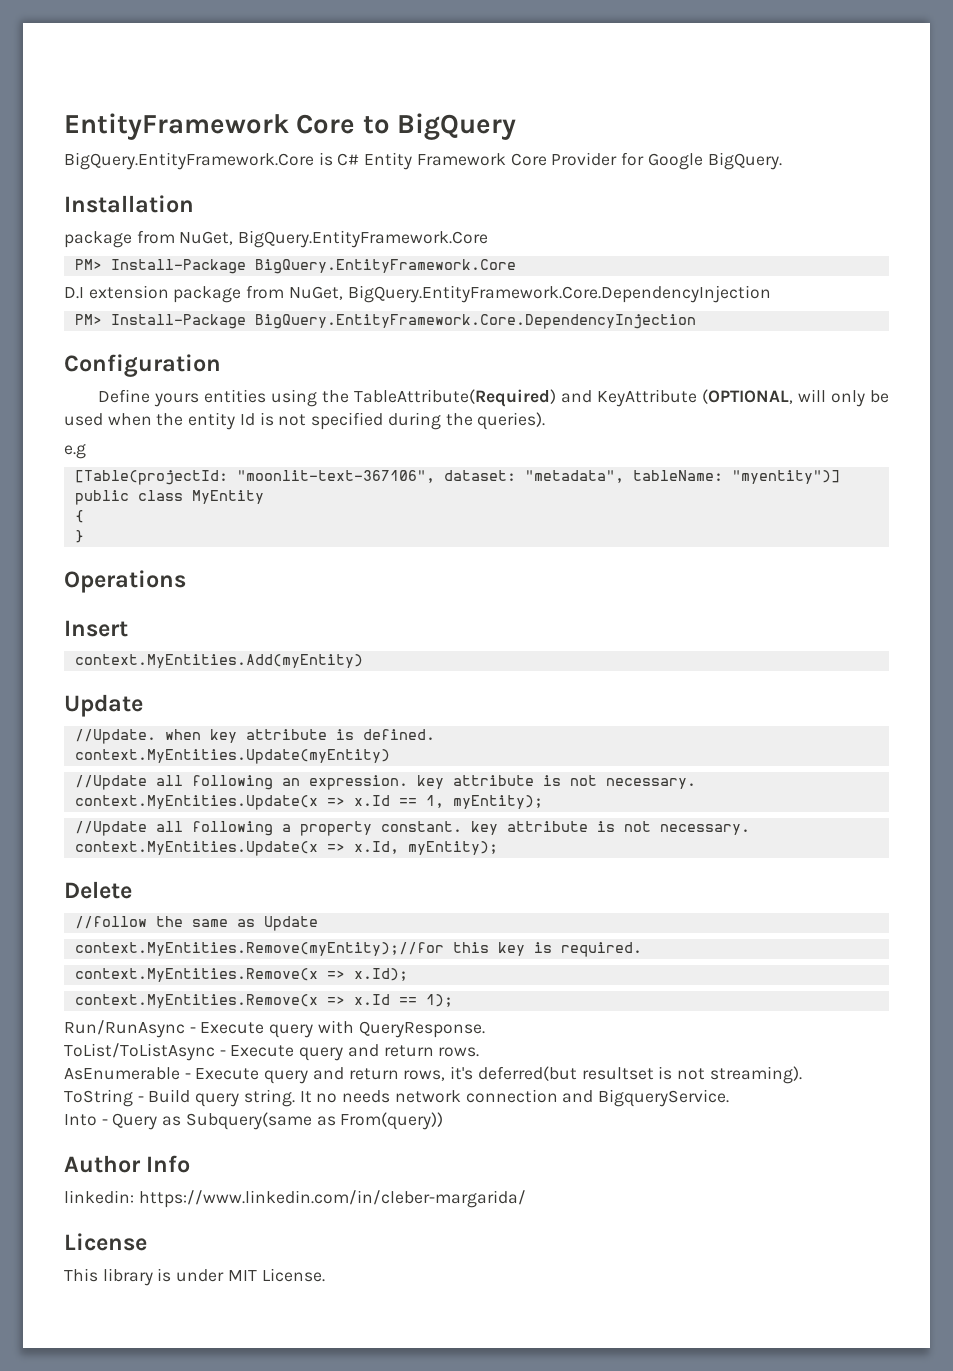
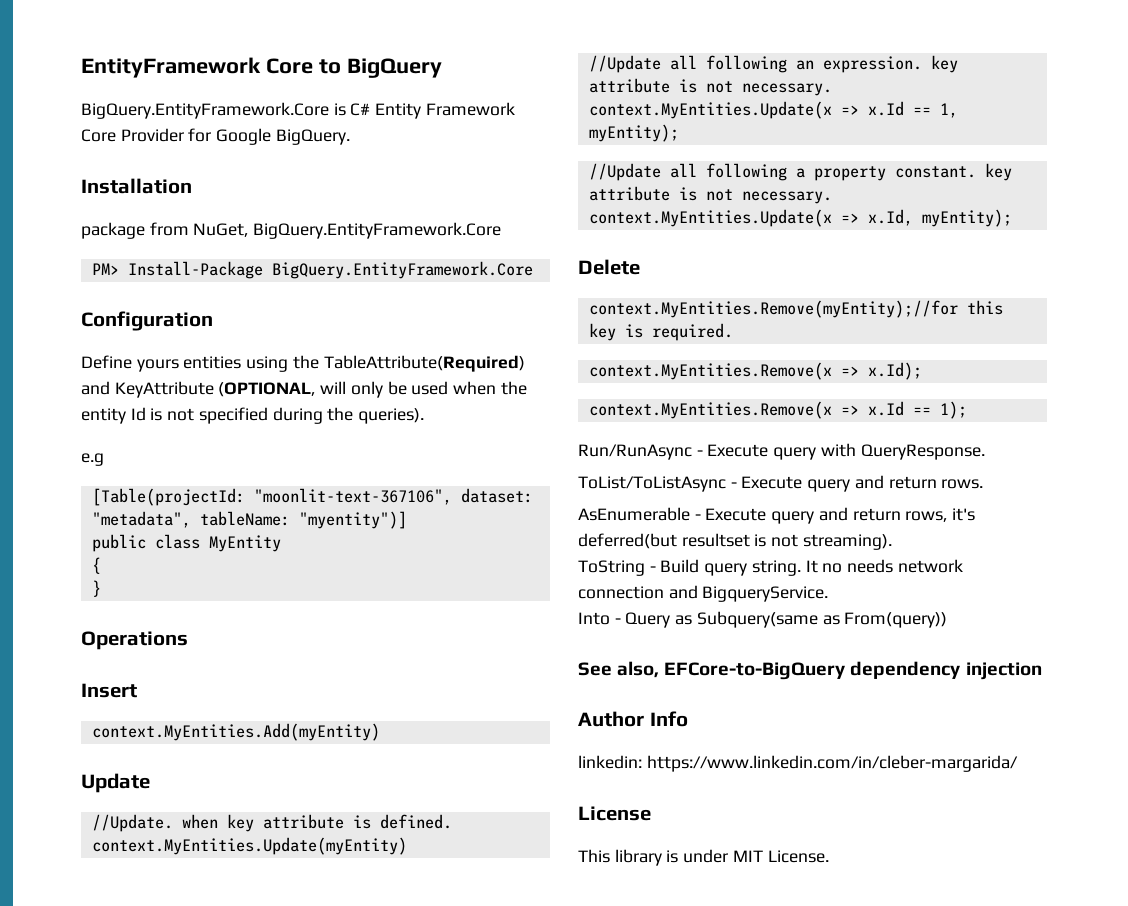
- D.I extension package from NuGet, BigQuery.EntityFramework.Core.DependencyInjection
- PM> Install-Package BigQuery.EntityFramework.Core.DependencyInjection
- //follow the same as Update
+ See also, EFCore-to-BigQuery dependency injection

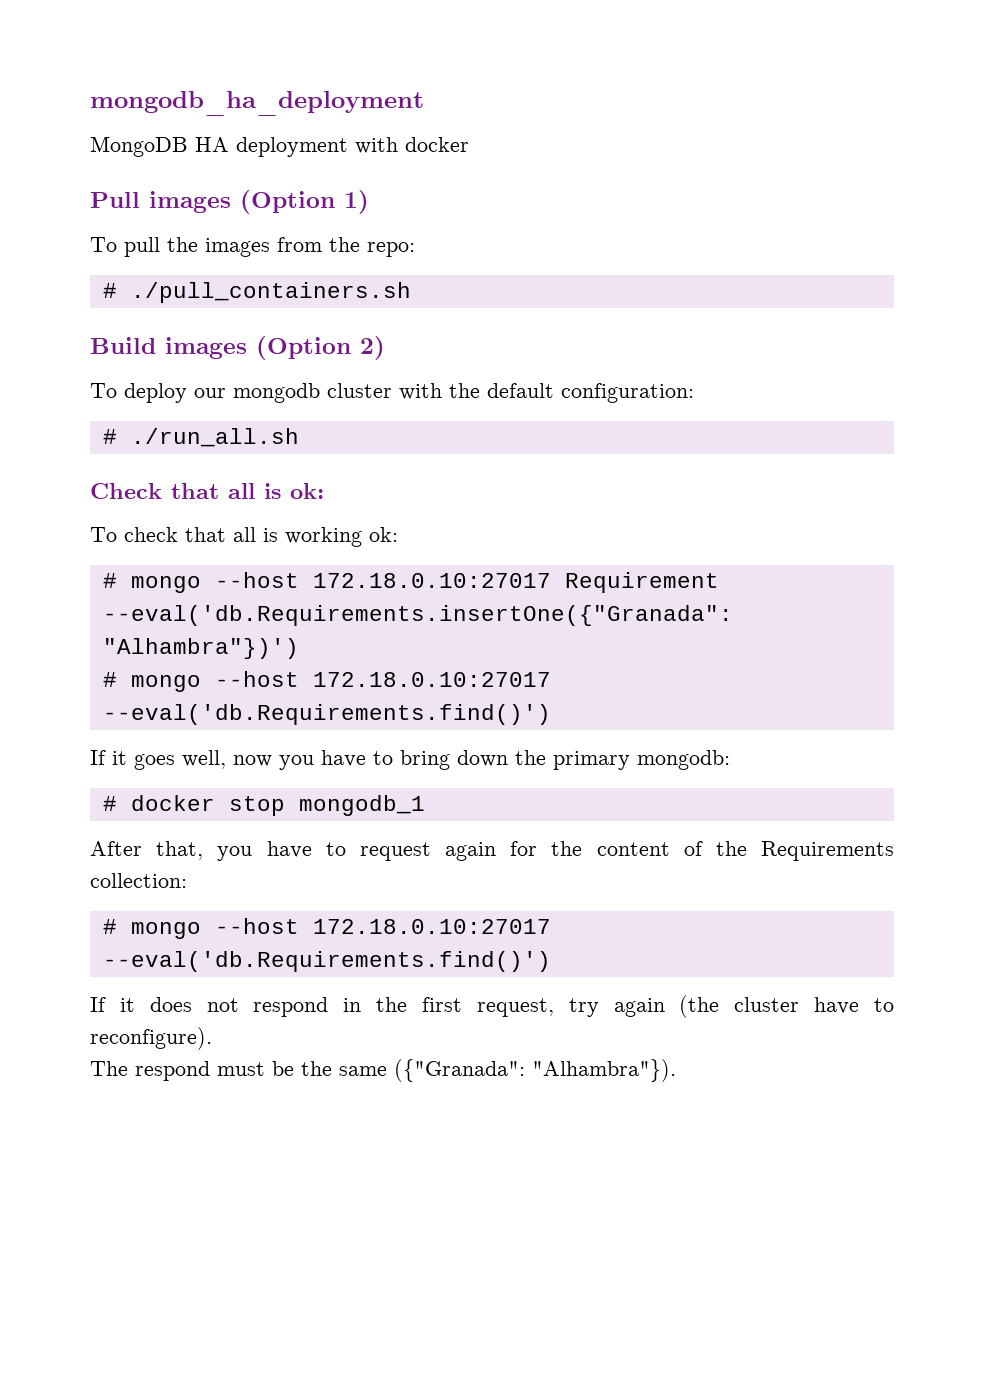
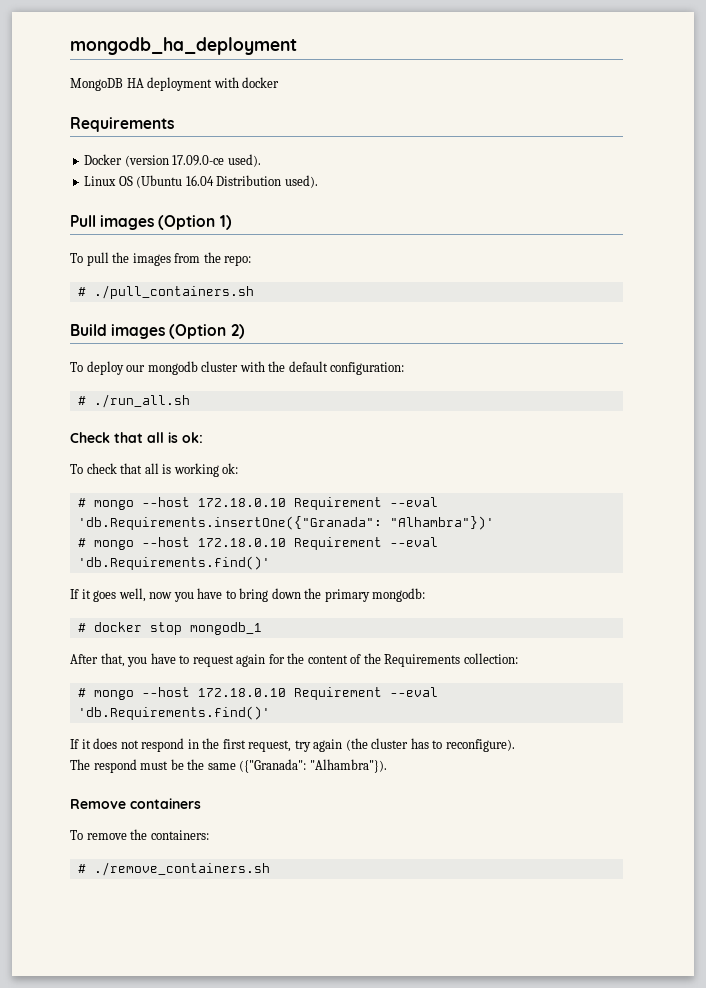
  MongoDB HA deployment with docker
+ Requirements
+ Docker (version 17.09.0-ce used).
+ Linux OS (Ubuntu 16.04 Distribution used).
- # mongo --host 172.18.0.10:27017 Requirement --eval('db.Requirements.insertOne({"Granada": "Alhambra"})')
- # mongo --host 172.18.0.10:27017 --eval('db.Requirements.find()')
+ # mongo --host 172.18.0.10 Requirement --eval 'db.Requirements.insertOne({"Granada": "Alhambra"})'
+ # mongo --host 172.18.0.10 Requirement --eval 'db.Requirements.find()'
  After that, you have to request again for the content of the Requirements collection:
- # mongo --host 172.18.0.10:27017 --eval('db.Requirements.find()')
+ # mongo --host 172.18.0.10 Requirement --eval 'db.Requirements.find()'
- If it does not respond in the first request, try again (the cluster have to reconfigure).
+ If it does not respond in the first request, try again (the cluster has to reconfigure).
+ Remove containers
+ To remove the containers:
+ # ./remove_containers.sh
════════════════════
WHAT TO DO » Please write out the entire listing above exactly, but leave the pictures out.

THE ANSWER »
- D.I extension package from NuGet, BigQuery.EntityFramework.Core.DependencyInjection
- PM> Install-Package BigQuery.EntityFramework.Core.DependencyInjection
- //follow the same as Update
+ See also, EFCore-to-BigQuery dependency injection

  MongoDB HA deployment with docker
+ Requirements
+ Docker (version 17.09.0-ce used).
+ Linux OS (Ubuntu 16.04 Distribution used).
- # mongo --host 172.18.0.10:27017 Requirement --eval('db.Requirements.insertOne({"Granada": "Alhambra"})')
- # mongo --host 172.18.0.10:27017 --eval('db.Requirements.find()')
+ # mongo --host 172.18.0.10 Requirement --eval 'db.Requirements.insertOne({"Granada": "Alhambra"})'
+ # mongo --host 172.18.0.10 Requirement --eval 'db.Requirements.find()'
  After that, you have to request again for the content of the Requirements collection:
- # mongo --host 172.18.0.10:27017 --eval('db.Requirements.find()')
+ # mongo --host 172.18.0.10 Requirement --eval 'db.Requirements.find()'
- If it does not respond in the first request, try again (the cluster have to reconfigure).
+ If it does not respond in the first request, try again (the cluster has to reconfigure).
+ Remove containers
+ To remove the containers:
+ # ./remove_containers.sh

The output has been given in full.